Things had become pretty static in the entry-level SLR market. We'd all got used to 6Mp cameras or 8Mp in the case of Canon and Olympus) and the trend seemed to be towards lower prices rather than higher specs.
And then, in the space of just a few short weeks, we get the Sony Alpha A100 , the Nikon D80 and - just announced - the Canon EOS 400D. Each has ten million pixels, a resolution which looks set to become the new standard for semi-serious digital SLRs.
For the time being, Nikon looks set to carry on with its 6Mp D50, so the D80 slots in above this but below the D200. It replaces the D70s, which was, admittedly, starting to look long in the tooth, not to mention expensive.
And Nikon has judged this pretty well, in that the D80 may not steal many sales from the D200 despite its features. You only have to compare the two cameras in the flesh to see the difference. The D200 is built like a tank, with controls for serious photographers and pros. The D80 is built like the D50 and D70s - chunky but plastic, with amateur-orientated Vari-Program modes up front on the mode dial and more serious photographic options tucked away in menus or accessed via buttons.
The D80 is for amateurs who want to take their photography further; the D200 is aimed at skilled photographers who want hands-on control of features they already understand. This raises another question. Is the D80 sufficiently superior to the D50 to justify a doubling in the price? There are two ways it can do this: by offering superior photographic control or practical benefits, and by providing significantly better image quality.
Those new features
Let's look at the D80's features. The 10Mp CCD is the headline news, but this inevitably brings bigger file sizes which, in turn, places greater demands on the camera's internal processing hardware. Nikon claims that a new processing chip accelerates performance while reducing power consumption, and this appears to be the case. Despite the bigger files, the D80 can still shoot at 3 frames per second practically indefinitely.
Well, almost. It can shoot up to 100 JPEG files in succession at this speed - a little down on the D70s (and the D50) but still a figure few of us are ever likely to exploit.
The battery life is pretty good, too. Nikon has a habit of quoting two figures: one based on continuous shooting in a very specific set of conditions and another based on what appears to be a more reasonable simulation of what most of us do. The battery life figures quoted are 2,700 shots and 600 shots respectively. Even if you get 600 shots on a single charge, you've not got much to complain about.

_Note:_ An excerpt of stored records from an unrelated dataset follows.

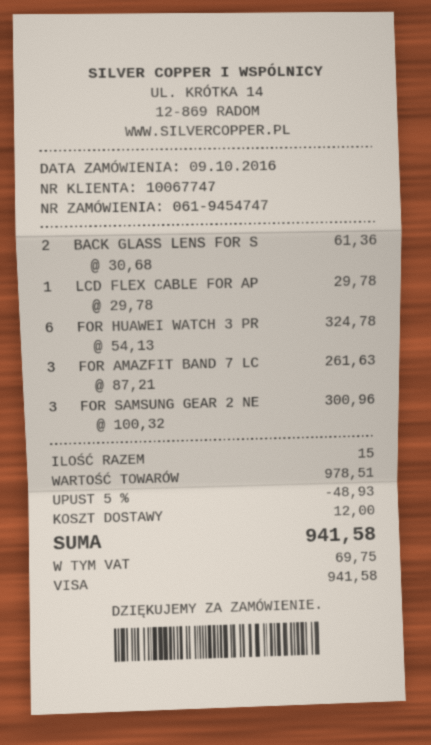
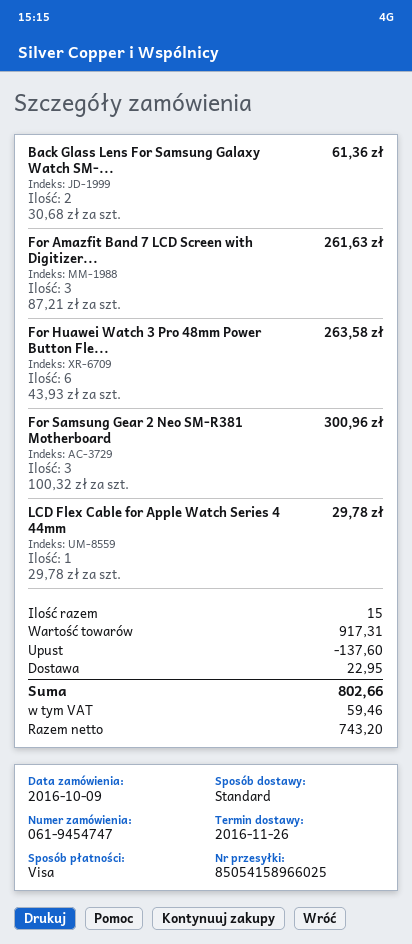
FOR HUAWEI WATCH 3 PR: 6 x 54.13 = 324.78 -> 6 x 43.93 = 263.58
subtotal: 978.51 -> 917.31
discount: 48.93 -> 137.60
shipping: 12.00 -> 22.95
tax: 69.75 -> 59.46
total: 941.58 -> 802.66

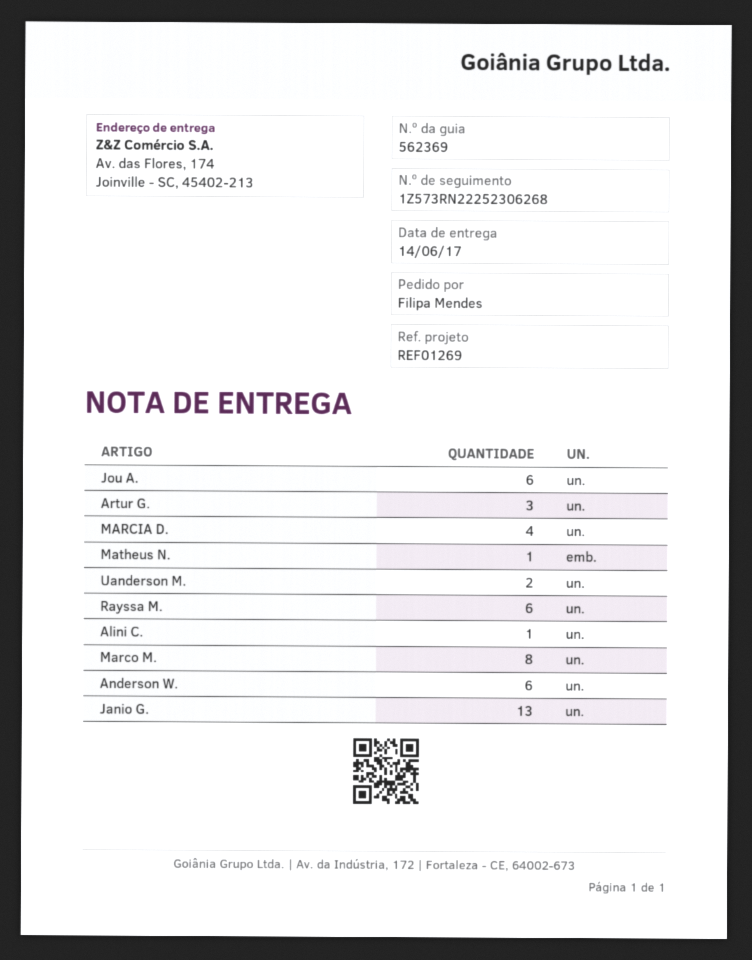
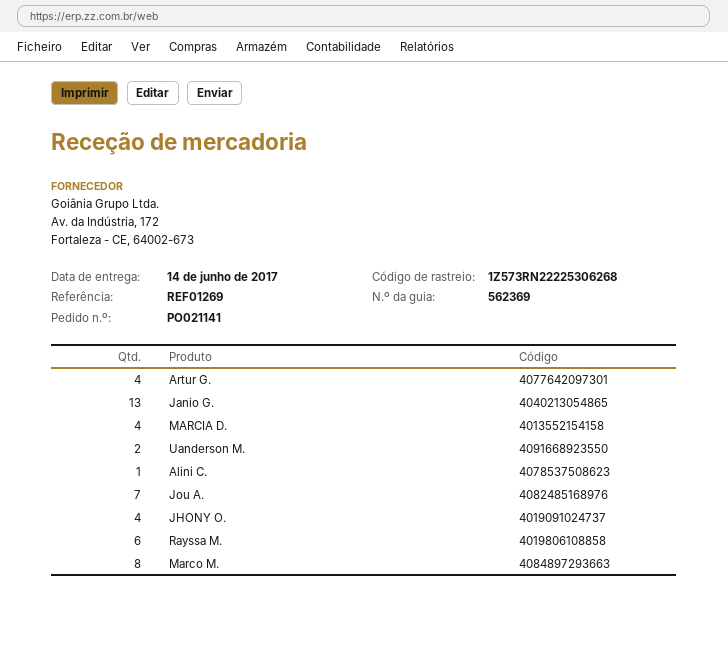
tracking number: 1Z573RN22252306268 -> 1Z573RN22225306268
Jou A.: 6 -> 7
Artur G.: 3 -> 4
Matheus N.: 1 -> none
Anderson W.: 6 -> none
JHONY O.: none -> 4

What's more, the battery charge indicator on the status panel is backed up by some careful battery charge measurements within the camera. When the charge icon moves off maximum, it doesn't mean (as it does with most cameras) that the D80 is about to drop dead at any second. In fact, the charge indicator has several segments which do a pretty good job of mirroring the battery's true state. And if you're not convinced, you can dip into the menus to check the battery's charge level as a percentage, and also the number of charge cycles it's been through (and hence whether you need to replace it at some point).